Cronaca di una sconfitta annunciata

Che periodo politico intenso: abbiamo fatto i ballottaggi, Di Maio ha abbandonato il Movimento, Grillo ha provato ad abbaiare per far tornare un pò di pecore all’ovile, Conte parla alla luna, il PD canta vittoria, Calenda pure.. e il centro destra che fa?

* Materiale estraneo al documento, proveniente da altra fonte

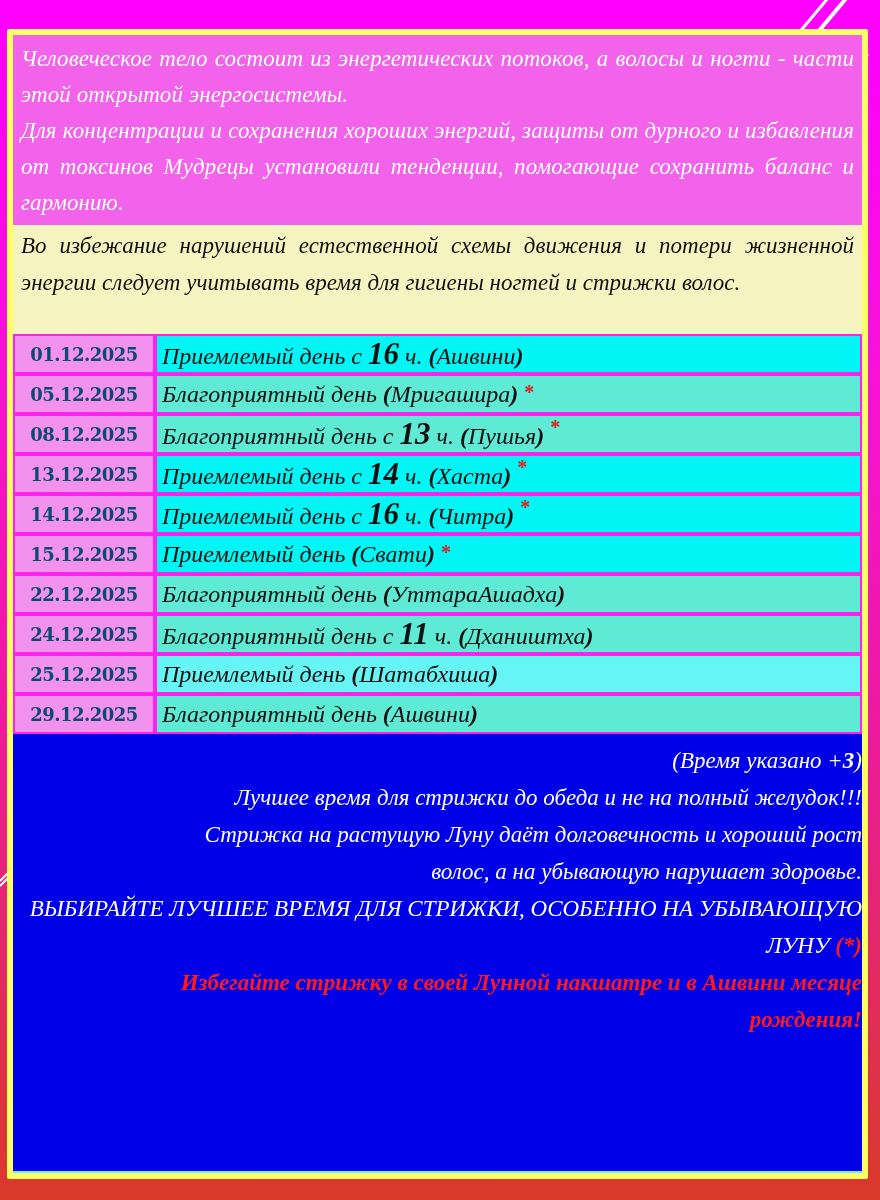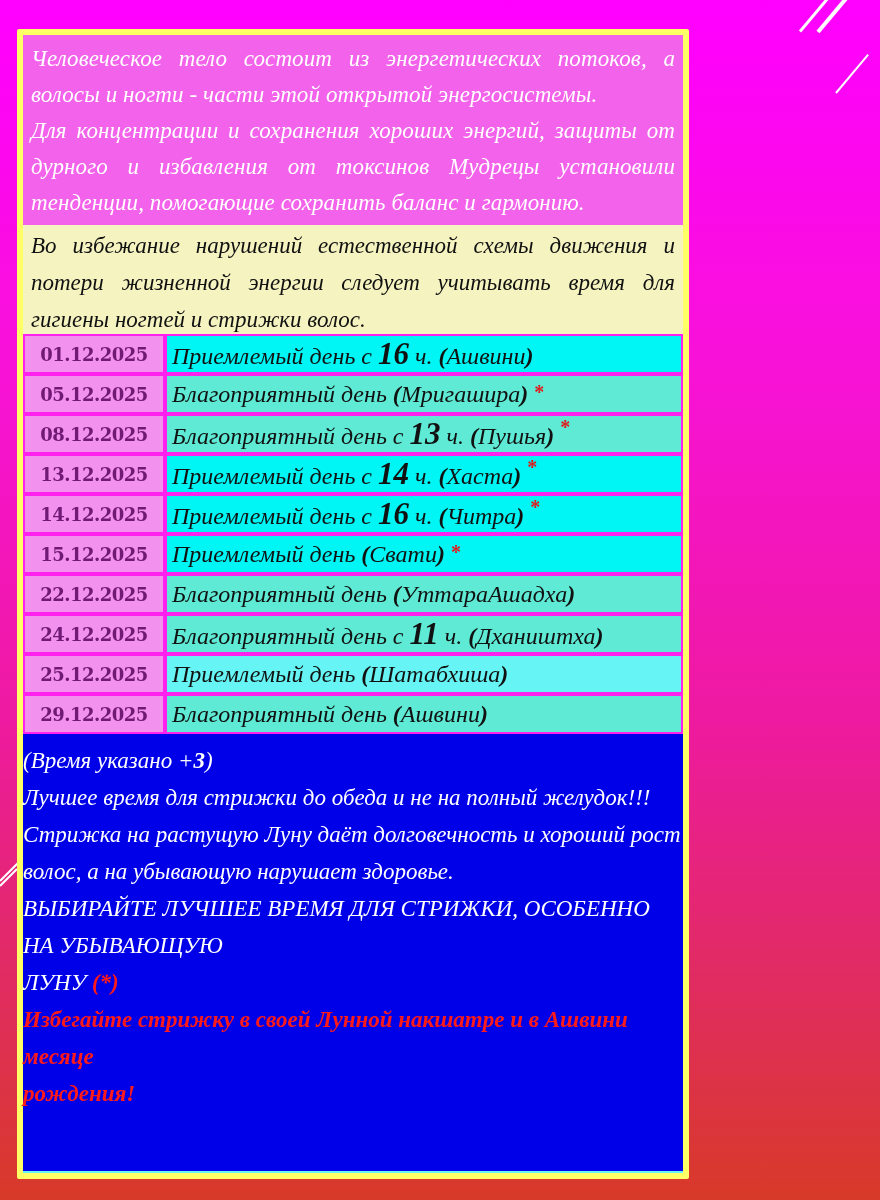--- a/index.html
+++ b/index.html
@@ -3,21 +3,21 @@
 <meta charset="utf-8">
 <style>
   html, body { margin:0; padding:0; }
   body {
     width:880px; height:1200px; position:relative; overflow:hidden;
     background: linear-gradient(180deg, #ff00ff 0%, #f812d8 30%, #ee1aa0 60%, #e02c60 82%, #d83a28 100%);
     font-family: "Liberation Serif", "DejaVu Serif", serif;
   }
   .deco { position:absolute; background:#ffffff; height:3px; transform-origin:left center; }
   .frame {
-    position:absolute; left:17px; top:29px; width:672px; height:1150px;
+    position:absolute; left:7px; top:29px; width:861px; height:1150px;
     background:#ffff66; border-radius:2px;
   }
   .inner {
     position:absolute; left:6px; top:6px; right:6px; bottom:6px;
     background:#f00ee8; display:flex; flex-direction:column;
   }
   .intro {
     background:#f262ea; color:#ffffff; font-style:italic;
     font-size:23px; line-height:36px; padding:6px 8px 4px 8px;
     text-align:justify; letter-spacing:0.1px;
@@ -26,33 +26,33 @@
   .warning {
     background:#f5f3c0; color:#111; font-style:italic; font-weight:normal;
     font-size:23px; line-height:37px; padding:2px 8px 0 8px; text-align:justify;
     height:109px; box-sizing:border-box;
   }
   .warning p { margin:0; }
   table { border-collapse:separate; border-spacing:0; width:100%; }
   td { border:2px solid #ff22ee; height:40px; box-sizing:border-box; padding:0; }
   td.date {
     width:142px; background:#f392ee; text-align:center;
-    font-family:"DejaVu Serif", serif; font-weight:bold; font-size:18px; color:#701a75;
+    font-family:"DejaVu Serif", serif; font-weight:bold; font-size:18px; color:#0c4a6e;
     letter-spacing:-0.5px;
   }
   td.desc { padding-left:5px; font-style:italic; font-size:24px; color:#111; white-space:nowrap; }
   .num { font-weight:bold; font-size:31px; }
   .nak { }
   .paren { font-weight:bold; }
   .star { color:#e21a1a; font-weight:bold; font-style:normal; font-size:20px; vertical-align:top; }
   .bg-acceptable { background:#00f5f5; }
   .bg-good { background:#5eead4; }
   .bg-light { background:#66f4f4; }
   .footer {
-    flex:1; background:#0000e8; color:#ffffff; text-align:left;
+    flex:1; background:#0000e8; color:#ffffff; text-align:right;
     font-style:italic; font-size:23px; line-height:37px; padding-top:8px;
     border-bottom:2px solid #66f4f4;
   }
   .footer p { margin:0; }
   .footer .b { font-weight:bold; }
   .footer .caps { font-style:italic; font-weight:normal; font-size:23px; }
   .footer .red { color:#ff1a1a; font-weight:bold; }
 </style>
 </head>
 <body>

Andiamo con ordine: ai ballottaggi, quando si va divisi si perde (vedi Verona) e questo succede quando agli interessi della Comunità Politica cui si appartiene si antepongono interessi personali di bassa cucina. Sta diventando una caratteristica del centro-destra fallire gli appuntamenti decisivi (mi ricorda un po’ la squadra del Napoli che nei momenti topici si squaglia): ma non è solo questo importante.

Il centro sinistra, invece, sta lavorando ad un progetto politico che parte da lontano e che potrebbe portarlo alla vittoria l’anno prossimo. Seguiamone il percorso.

Mattarella: gravissima e pericolosa la sua rielezione (purtroppo grazie anche al centro destra). Rappresenta la vecchia e peggiore sinistra DC, melliflua, gattopardesca, pronta a colpire alle spalle, debole con i forti, forte con i deboli.

In primis rafforza l’alleanza con le toghe. Nonostante il marcio e la corruzione ampiamente denunciate da Palamara, da Presidente del Consiglio Superiore della Magistratura, silenzio assordante senza alcun imbarazzo; nell’unica seduta che ha presieduto ha avallato una nomina a Procuratore Generale sebbene un Tribunale ne avesse dichiarato la illegittimità. Sui referendum identico comportamento.

Dopo la débâcle elettorale dei grillini ha “dato ordine” a Di Maio (con la promessa di qualcosa) di mollare Conte e Grillo e di mettersi a “bacchetta” di Letta: questa scissione, con la definitiva messa all’angolo di quel che resta del M5Stelle in attesa della loro liquefazione, consentirà di recuperare Calenda (mai con Grillo) e se dovesse servire anche Renzi. Prossima mossa andare nel supermarket del Centro dove c’è tanta merce in esposizione (Mastella, Lupi, Toti, Brugnato, Carfagna, Brunetta, ecc.) ed acquistare chi è più utile alla vittoria. E dato che c’è bisogno di un po’ di tempo per amalgamare tutto, spostiamo le elezioni a Maggio anziché’ farle come da scadenza naturale a Marzo, nell’attesa potenziamo la squadra in TV (vedi Marco Damilano fallito come Direttore de “L’Espresso” e subito assunto da mamma Rai: ma non contiamo proprio niente!)

E poi via, tutti insieme appassionatamente con Draghi Premier per i prossimi cinque anni e poi Presidente della Repubblica per i prossimi sette!!

E nel Centrodestra ancora inutili discussioni su chi farà il Capo del Governo! Il problema vero è che si avverte la mancanza di un vero leader e di una classe dirigente credibile. Manca poi una strategia unica e valida per affrontare i prossimi e decisivi appuntamenti: il Cavaliere non ha più il controllo, oltre che degli sfinteri, di quella che fu Forza Italia, parla a “vanvera” e sogna una grande riscossa da lui capeggiata, che tristezza. Salvini, ottimo tattico, ma senza visione e progettualità a lungo termine; non serve più giocare tutto sull’emigrazione clandestina e sulla sicurezza: dov’è finita la flat tax! Meloni bravissima a capeggiare l’opposizione ma saprà gestire la crescita del Partito e resistere agli attacchi di stampa, Tv e social, già cominciati, sui rapporti con movimenti neofascisti europei e, solita minestra riscaldata, resistenza, leggi razziali ecc.

Berlusconi, da padre nobile, potrebbe convocare tutti i vari cespugli del Centro, compreso Renzi che è odiato e odia la sinistra, lanciando un progetto nazionale per la costruzione un moderno partito liberista e liberale, solidamente ancorato a destra, sola garanzia di una stagione di riforme (giustizia, fisco, lavoro, ecc.), e poi subito Draghi a casa e si voti ad ottobre.